A detailed list is available at Who Should Get Vaccinated Against Influenza. A complete list of health and age factors that are known to increase a person’s risk of developing serious complications from flu is available at People Who Are at High Risk of Developing Flu-Related Complications.
Who Should Not Be Vaccinated?
There are some people who should not get a flu vaccine without first consulting a physician. These include:
- People who have a severe allergy to chicken eggs.
- People who have had a severe reaction to an influenza vaccination.
- Children younger than 6 months of age (influenza vaccine is not approved for this age group), and
- People who have a moderate-to-severe illness with a fever (they should wait until they recover to get vaccinated.)
- People with a history of Guillain–Barré Syndrome (a severe paralytic illness, also called GBS) that occurred after receiving influenza vaccine and who are not at risk for severe illness from influenza should generally not receive vaccine.
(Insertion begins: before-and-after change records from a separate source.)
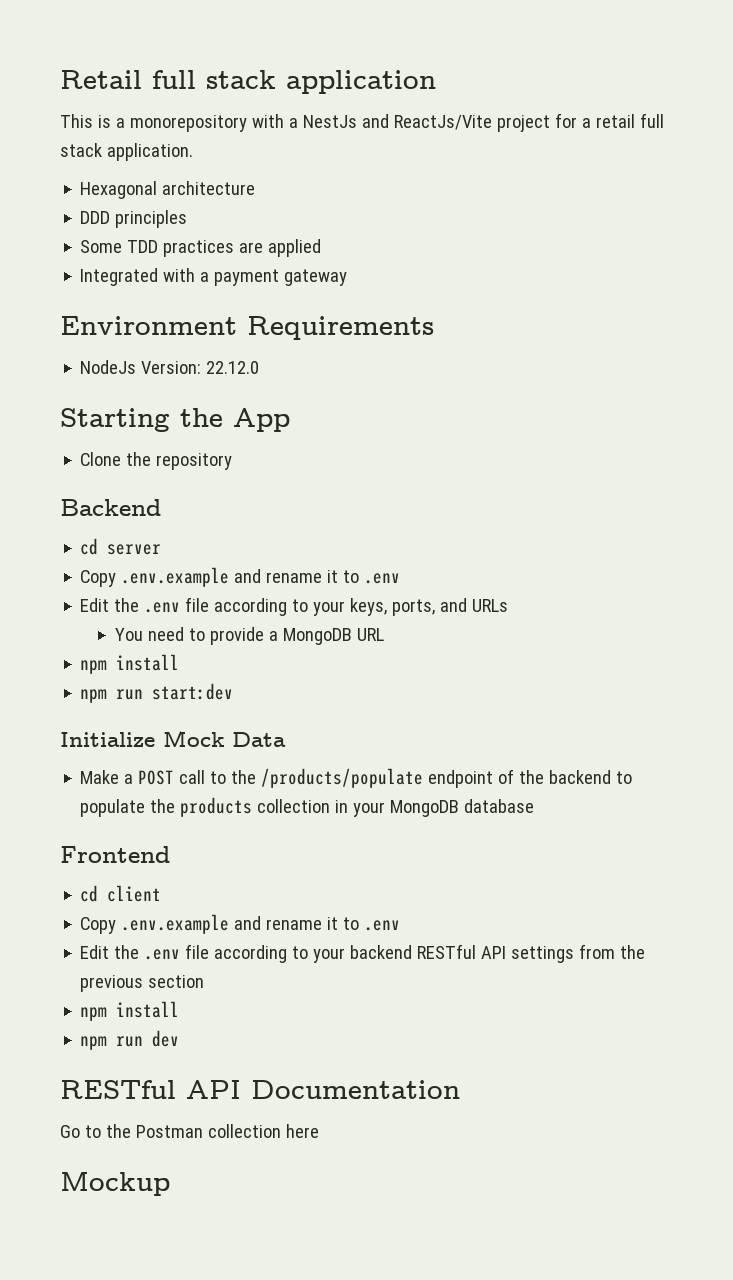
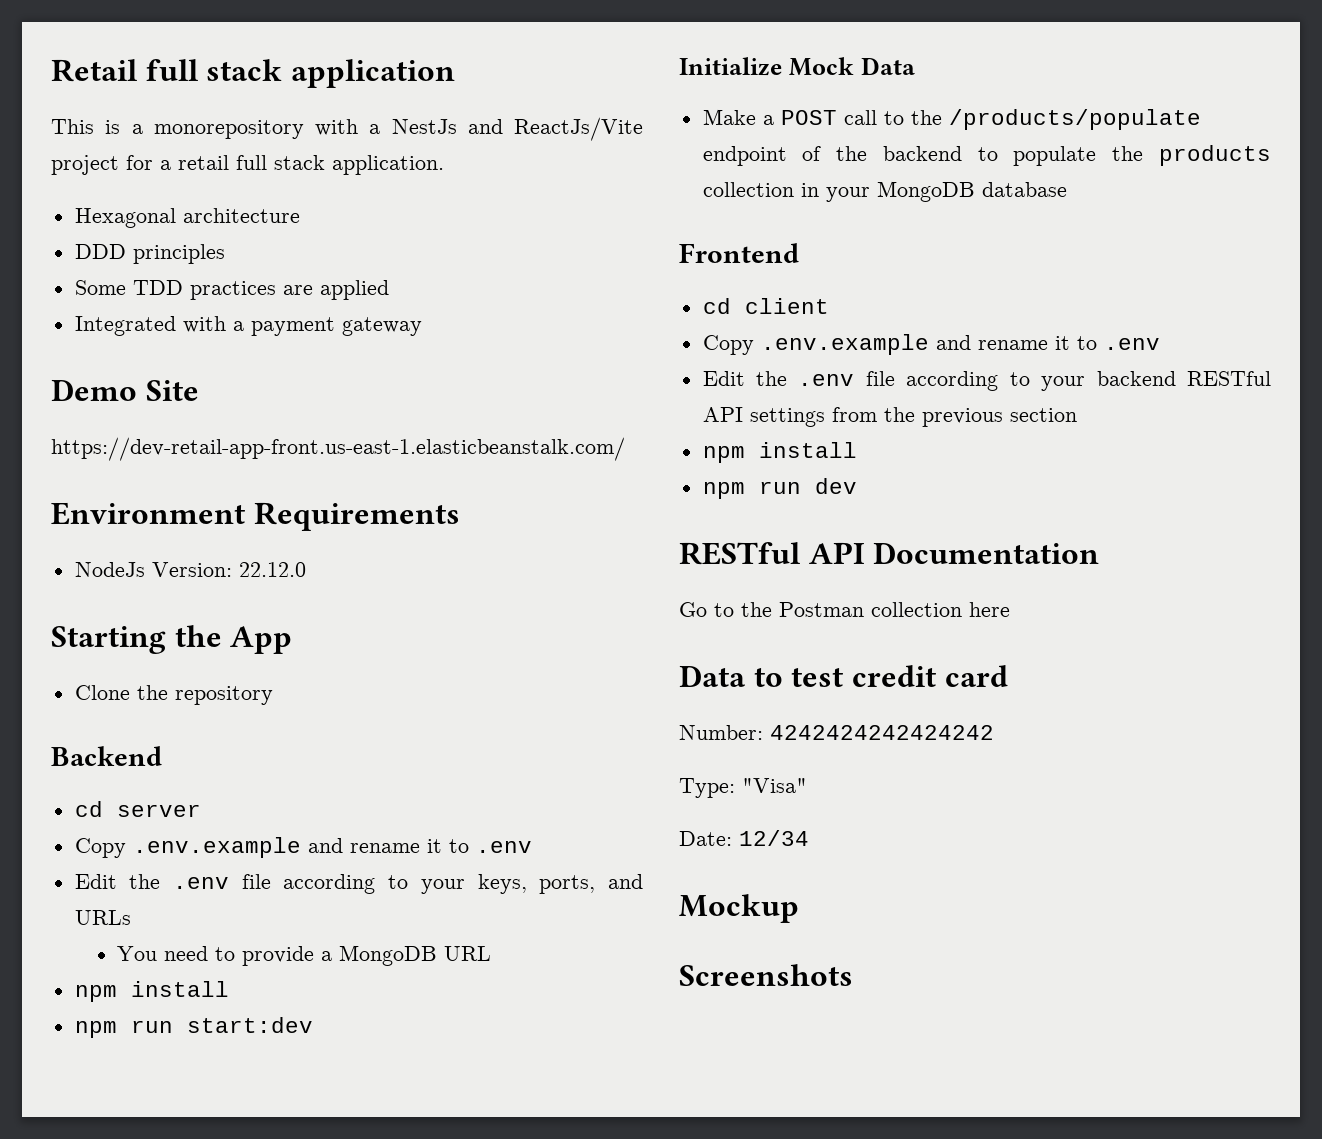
+ Demo Site
+ https://dev-retail-app-front.us-east-1.elasticbeanstalk.com/
+ Data to test credit card
+ Number: 4242424242424242
+ Type: "Visa"
+ Date: 12/34
+ Screenshots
Tell your doctor if you ever had Guillain-Barré Syndrome. Your doctor will help you decide whether the vaccine is recommended for you.
When Should I Get Vaccinated?
CDC recommends that people get vaccinated against influenza as soon as flu season vaccine becomes available in their community. Influenza seasons are unpredictable, and can begin as early as October.
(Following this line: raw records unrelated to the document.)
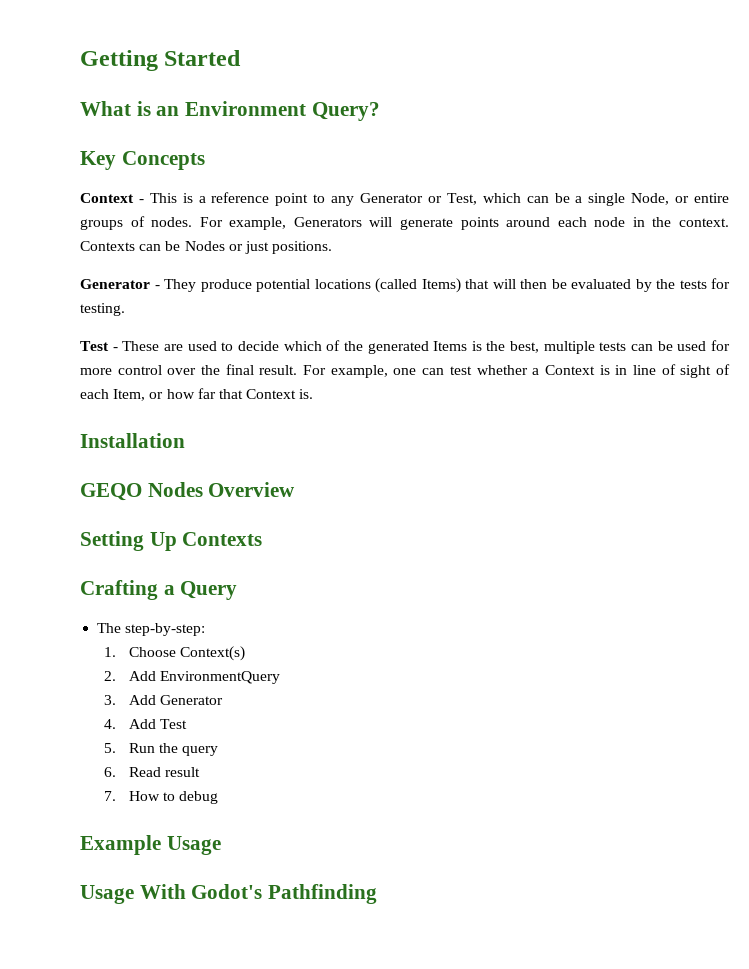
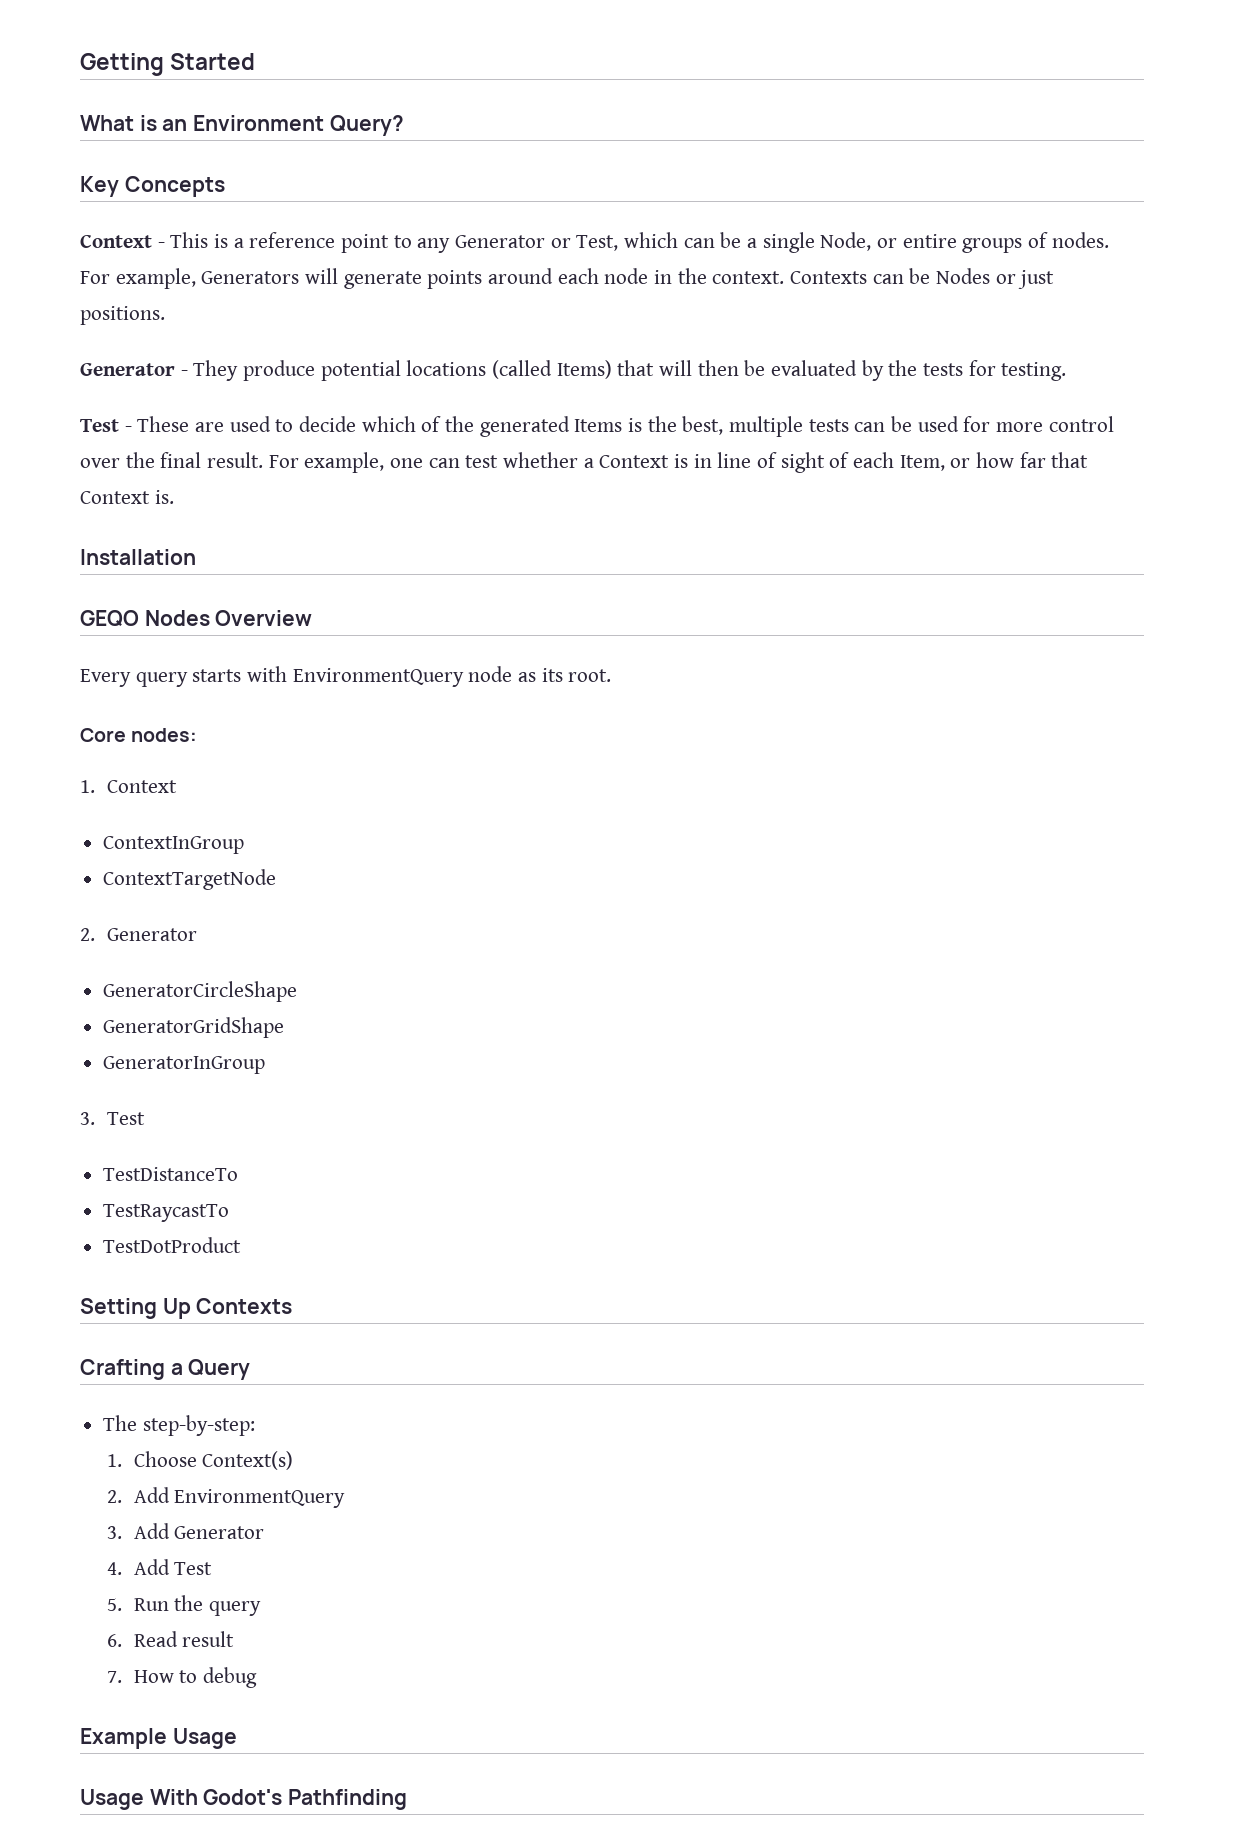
+ Every query starts with EnvironmentQuery node as its root.
+ Core nodes:
+ 1. Context
+ ContextInGroup
+ ContextTargetNode
+ 2. Generator
+ GeneratorCircleShape
+ GeneratorGridShape
+ GeneratorInGroup
+ 3. Test
+ TestDistanceTo
+ TestRaycastTo
+ TestDotProduct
It takes about two weeks after vaccination for antibodies to develop in the body and provide protection against the flu.
Flu vaccine is produced by private manufacturers, so availability depends on when production is completed. If everything goes as indicated by manufacturers, shipments are likely to begin in August and continue throughout September and October until all vaccine is distributed.
Doctors and nurses are encouraged to begin vaccinating their patients as soon as flu vaccine is available in their areas, even as early as August.
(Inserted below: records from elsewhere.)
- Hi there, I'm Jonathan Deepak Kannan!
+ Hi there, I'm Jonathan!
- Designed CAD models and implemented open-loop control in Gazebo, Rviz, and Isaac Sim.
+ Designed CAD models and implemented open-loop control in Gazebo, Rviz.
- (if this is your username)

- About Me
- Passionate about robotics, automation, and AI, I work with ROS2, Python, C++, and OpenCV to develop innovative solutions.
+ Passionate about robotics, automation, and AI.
What is Pneumococcal Vaccination?
Pneumococcal vaccination is a method of preventing a specific type of lung infection (pneumonia) that is caused by pneumococcus bacterium. There are more than 80 different types of pneumococcus bacteria — 23 of them covered by the vaccine. The vaccine is injected into the body to stimulate the normal immune system to produce antibodies that are directed against pneumococcus bacteria.
This method of stimulating the normal immune system to be directed against a specific microbe is called immunization. Pneumococcal vaccination is also referred to as pneumococcal immunization.
Pneumococcal vaccination does not protect against pneumonia caused by microbes other than pneumococcus bacteria, nor does it protect against pneumococcal bacteria strains not included in the vaccine. It is reassuring to note that of the 80 different serotypes, the vast majority of infections are caused by the 23 serotypes contained in the vaccine.
In children, especially under the age of 2, a special conjugated vaccine has been developed to stimulate less developed immune systems. Originally only covering seven serotypes, the newer vaccine released in 2010, now covers 13 serotypes of pneumococcus (Prevnar 13).
Who Should Consider Pneumococcal Vaccination?
Pneumococcal vaccination should be considered by people in the following groups:
- Adults 65 years of age and older
- People > 2 years of age with chronic heart or lung disorders, including congestive heart failure, diabetes mellitus, chronic liver disease, alcoholism, spinal fluid leaks, cardiomyopathy, chronic bronchitis, chronic obstructive pulmonary disease (COPD), or emphysema
- People > 2 years of age with spleen dysfunction (such as sickle cell disease) or lack of spleen function (asplenia), blood malignancy (leukemias), multiple myeloma, kidney failure, organ transplantation, or immunosuppressive conditions, including HIV infection
- Alaskan natives and certain American Indian populations
- If elective surgical removal of the spleen (splenectomy) or immunosuppressive therapy is planned, the vaccine is given two weeks prior to the procedure, if possible.